Flames erleben offensiven Ausbruch
Vor dem Spiel stellte Calgary mit durchschnittlich 2,1 Toren pro Spiel die schlechteste Offensive in der NHL. In 21 Partien waren gerade einmal 44 Treffer gelungen. An diesem Abend in Buffalo aber landete der Flames-Angriff einen Befreiungsschlag mit sechs Toren - allesamt bei Gleichzahl: Rasmus Anderson (6.), Joel Farabee (13., 50.), Morgan Frost (43.), Mikael Backlund (48.) und Matt Coronato (58.) sorgten für einen regelrechten Ausbruch.
„Die ganze Saison hatten wir Spiele mit so vielen Chancen, so viele Pucks, die nicht für uns gesprungen sind.
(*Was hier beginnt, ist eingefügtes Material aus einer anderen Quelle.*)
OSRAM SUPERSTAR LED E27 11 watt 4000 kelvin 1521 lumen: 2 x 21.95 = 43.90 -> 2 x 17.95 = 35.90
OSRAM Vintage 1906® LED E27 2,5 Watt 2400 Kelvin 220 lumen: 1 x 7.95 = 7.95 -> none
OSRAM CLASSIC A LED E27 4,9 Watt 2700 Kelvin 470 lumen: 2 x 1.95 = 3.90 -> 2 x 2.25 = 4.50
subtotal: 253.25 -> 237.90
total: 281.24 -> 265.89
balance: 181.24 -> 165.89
Es ist schön, dass wir uns endlich belohnen konnten“, befand Matchwinner Farabee.
Neben Doppelpacker Farabee (2-0-2) erlebten auch Andersson (1-2-3), Frost (1-1-2), Coronato (1-1-2), Jonathan Huberdeau (0-2-2) und Nazem Kadri (0-2-2) ein Multi-Punkte-Spiel.